Jack Miles embraced an audacious literary device in his masterwork, “God: A Biography,” which presents the life story of the Almighty as if the authors of the Bible were telling the life story of a character in a book. The Pulitzer Prize Board endorsed his approach by awarding him the Pulitzer Prize in the category of biography in 1996. So what does Miles make of “God: An Anatomy” by Francesca Stavrakopoulou (Knopf)?  We find out in the blurb that appears on the back cover of her book: 

“Brilliant,” enthuses Miles. “Fascinating. A tour de force, a triumph. A stunning book.”

The truth that Stavrakopoulou tells in her book is perhaps best summed up in the old saying that “the emperor has no clothes” – and almost literally so. She recalls what she learned as an undergraduate when the gender of God was pondered: “[T]he way in which both feminist and traditionalist theologians proposed getting around this sticky issue was to insist that God couldn’t possibly have a sex or a gender, because God didn’t have a body.” But the Bible plainly “conjured a startling corporeal image of God as a human-shaped deity, who walked and talked and wept and laughed.”

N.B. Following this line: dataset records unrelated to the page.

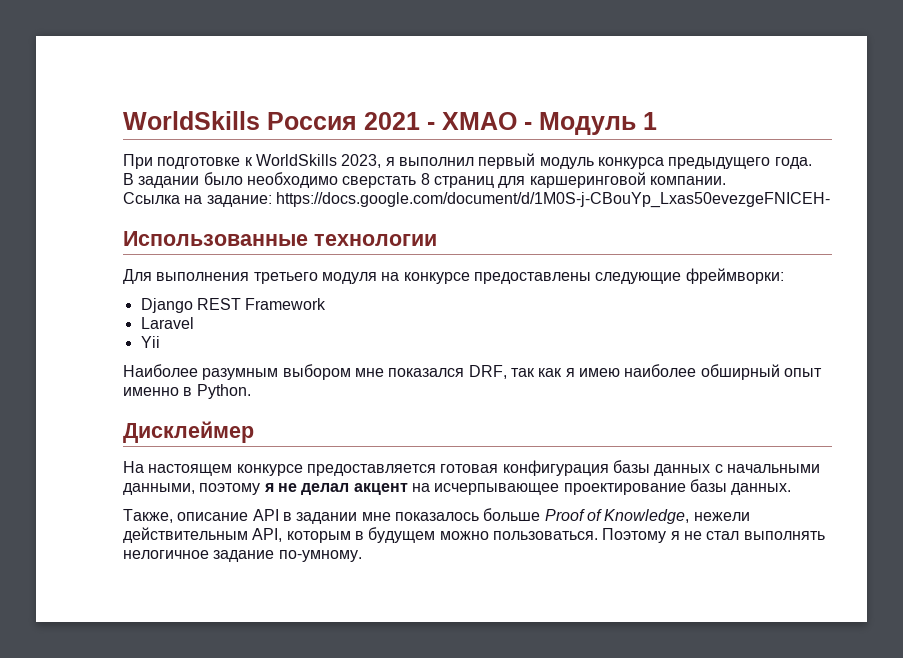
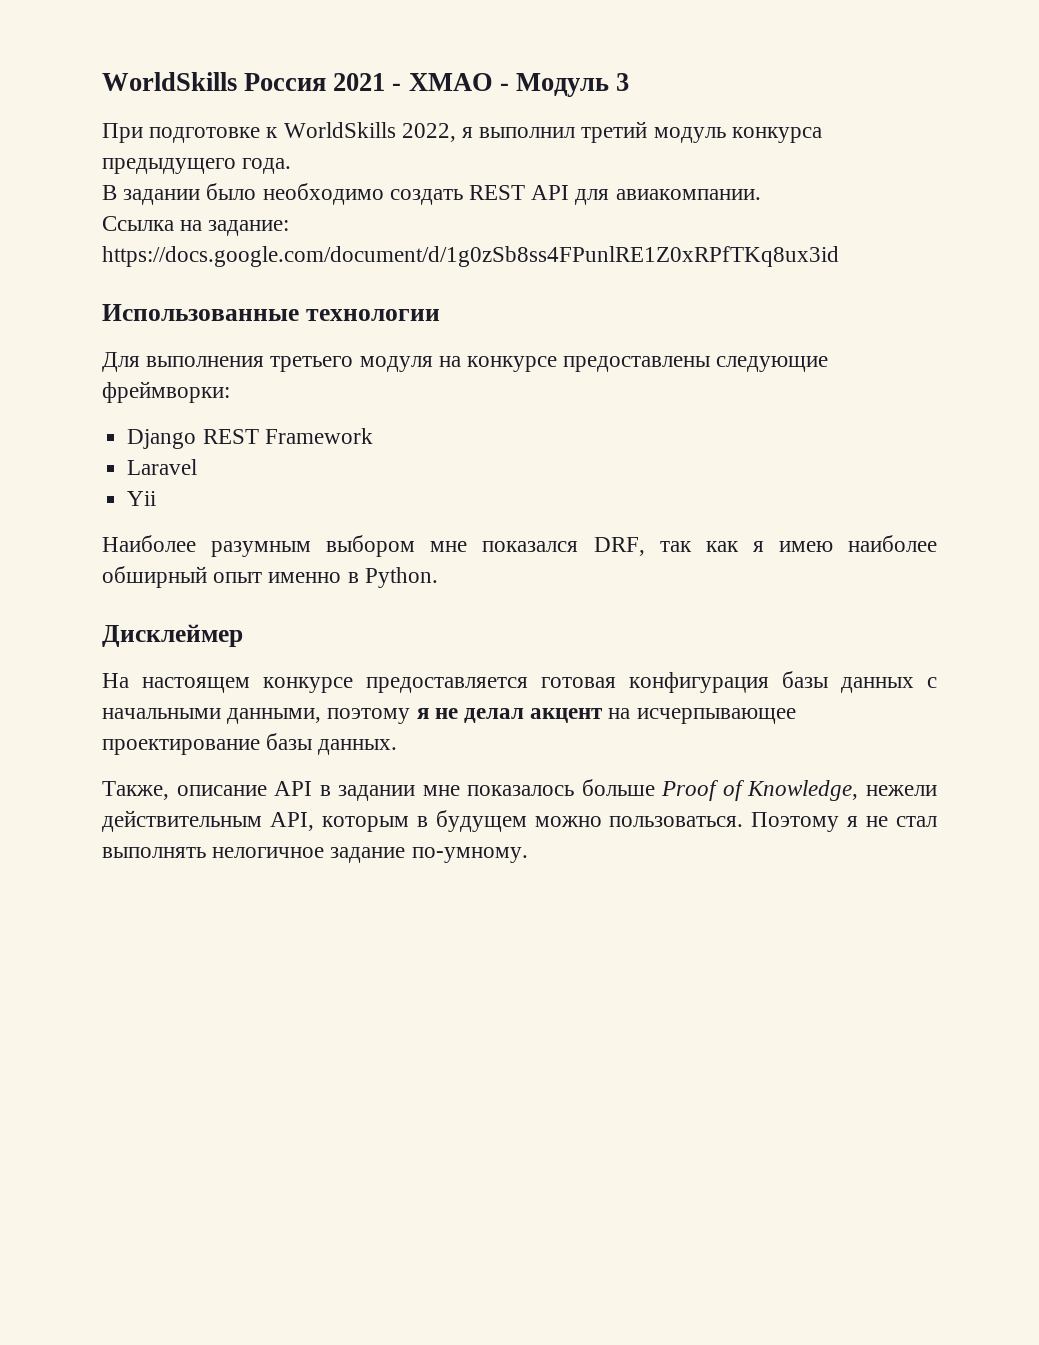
- WorldSkills Россия 2021 - ХМАО - Модуль 1
+ WorldSkills Россия 2021 - ХМАО - Модуль 3
- При подготовке к WorldSkills 2023, я выполнил первый модуль конкурса предыдущего года.
+ При подготовке к WorldSkills 2022, я выполнил третий модуль конкурса предыдущего года.
- В задании было необходимо сверстать 8 страниц для каршеринговой компании.
+ В задании было необходимо создать REST API для авиакомпании.
- Ссылка на задание: https://docs.google.com/document/d/1M0S-j-CBouYp_Lxas50evezgeFNICEH-
+ Ссылка на задание: https://docs.google.com/document/d/1g0zSb8ss4FPunlRE1Z0xRPfTKq8ux3id

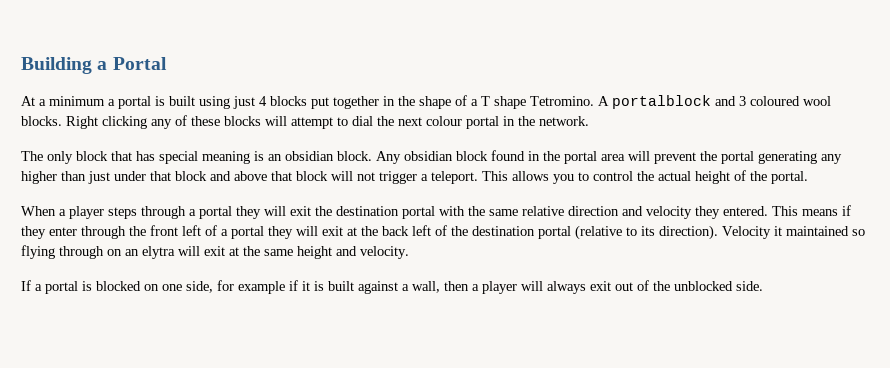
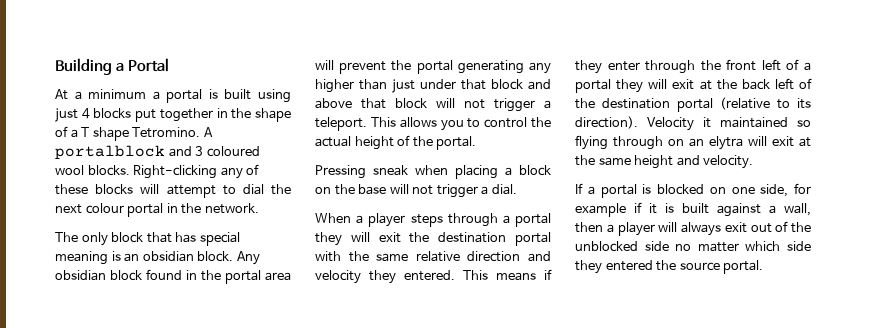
- Right clicking any of these blocks will attempt to dial the next colour portal in the network.
+ Right-clicking any of these blocks will attempt to dial the next colour portal in the network.
+ Pressing sneak when placing a block on the base will not trigger a dial.
- If a portal is blocked on one side, for example if it is built against a wall, then a player will always exit out of the unblocked side.
+ If a portal is blocked on one side, for example if it is built against a wall, then a player will always exit out of the unblocked side no matter which side they entered the source portal.

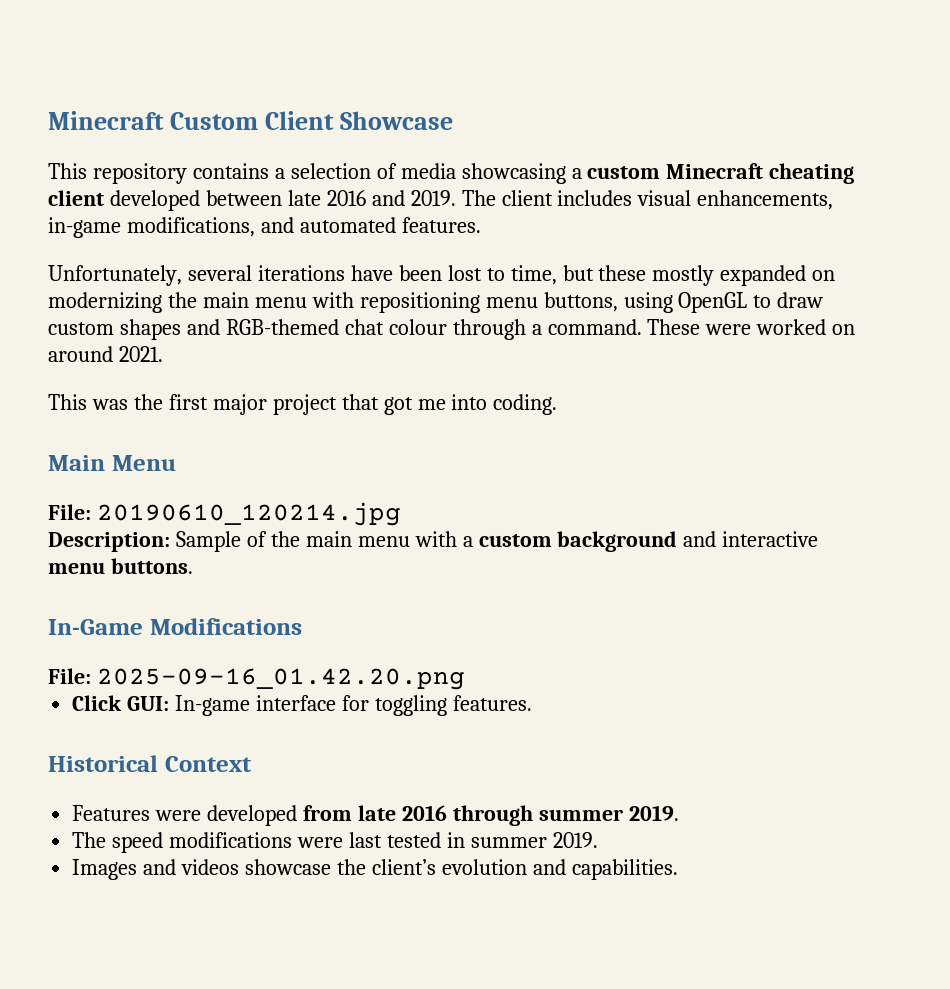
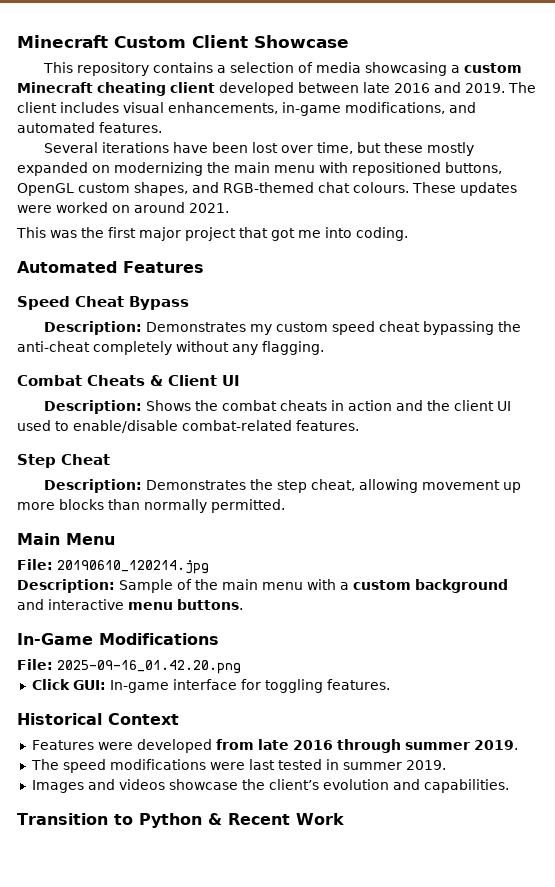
- Unfortunately, several iterations have been lost to time, but these mostly expanded on modernizing the main menu with repositioning menu buttons, using OpenGL to draw custom shapes and RGB-themed chat colour through a command. These were worked on around 2021.
+ Several iterations have been lost over time, but these mostly expanded on modernizing the main menu with repositioned buttons, OpenGL custom shapes, and RGB-themed chat colours. These updates were worked on around 2021.
+ Automated Features
+ Speed Cheat Bypass
+ Description: Demonstrates my custom speed cheat bypassing the anti-cheat completely without any flagging.
+ Combat Cheats & Client UI
+ Description: Shows the combat cheats in action and the client UI used to enable/disable combat-related features.
+ Step Cheat
+ Description: Demonstrates the step cheat, allowing movement up more blocks than normally permitted.
+ Transition to Python & Recent Work

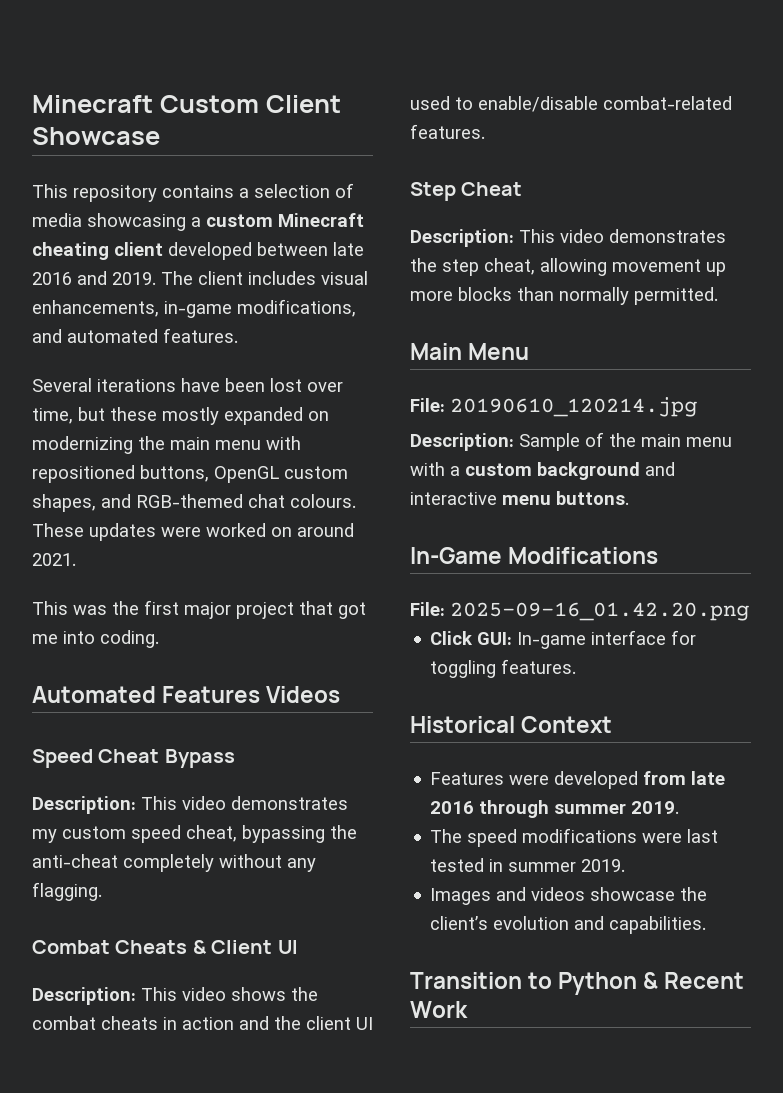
- Automated Features
+ Automated Features Videos
- Description: Demonstrates my custom speed cheat bypassing the anti-cheat completely without any flagging.
+ Description: This video demonstrates my custom speed cheat, bypassing the anti-cheat completely without any flagging.
- Description: Shows the combat cheats in action and the client UI used to enable/disable combat-related features.
+ Description: This video shows the combat cheats in action and the client UI used to enable/disable combat-related features.
- Description: Demonstrates the step cheat, allowing movement up more blocks than normally permitted.
+ Description: This video demonstrates the step cheat, allowing movement up more blocks than normally permitted.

So Stavrakopoulou insists on taking the authors of the Bible at their word when they depict God as possessing a human form.  She points out that “this potent figure had been somehow theorized away and replaced by the abstract being with whom we are more familiar today.” And, a real sense, she wrote “God: An Anatomy” for her younger self: “This is the book I’d have liked to read when I was at university.”

“By mapping God’s body, rather than the Bible itself,” she boldly announces, “[w]e can meet the real God of the Bible.

Stavrakopoulou is an authentic scholar who studied at Oxford and holds a chaired professorship in the Hebrew Bible at the University of Exeter.  As a featured presenter on the BBC and the History Channel, she knows how to address a lay audience without dumbing down her ideas or her information.  All of these skills are on display in “God: An Anatomy,” which is closely argued, deeply rooted in scholarship, richly illustrated, and yet both accessible and compelling.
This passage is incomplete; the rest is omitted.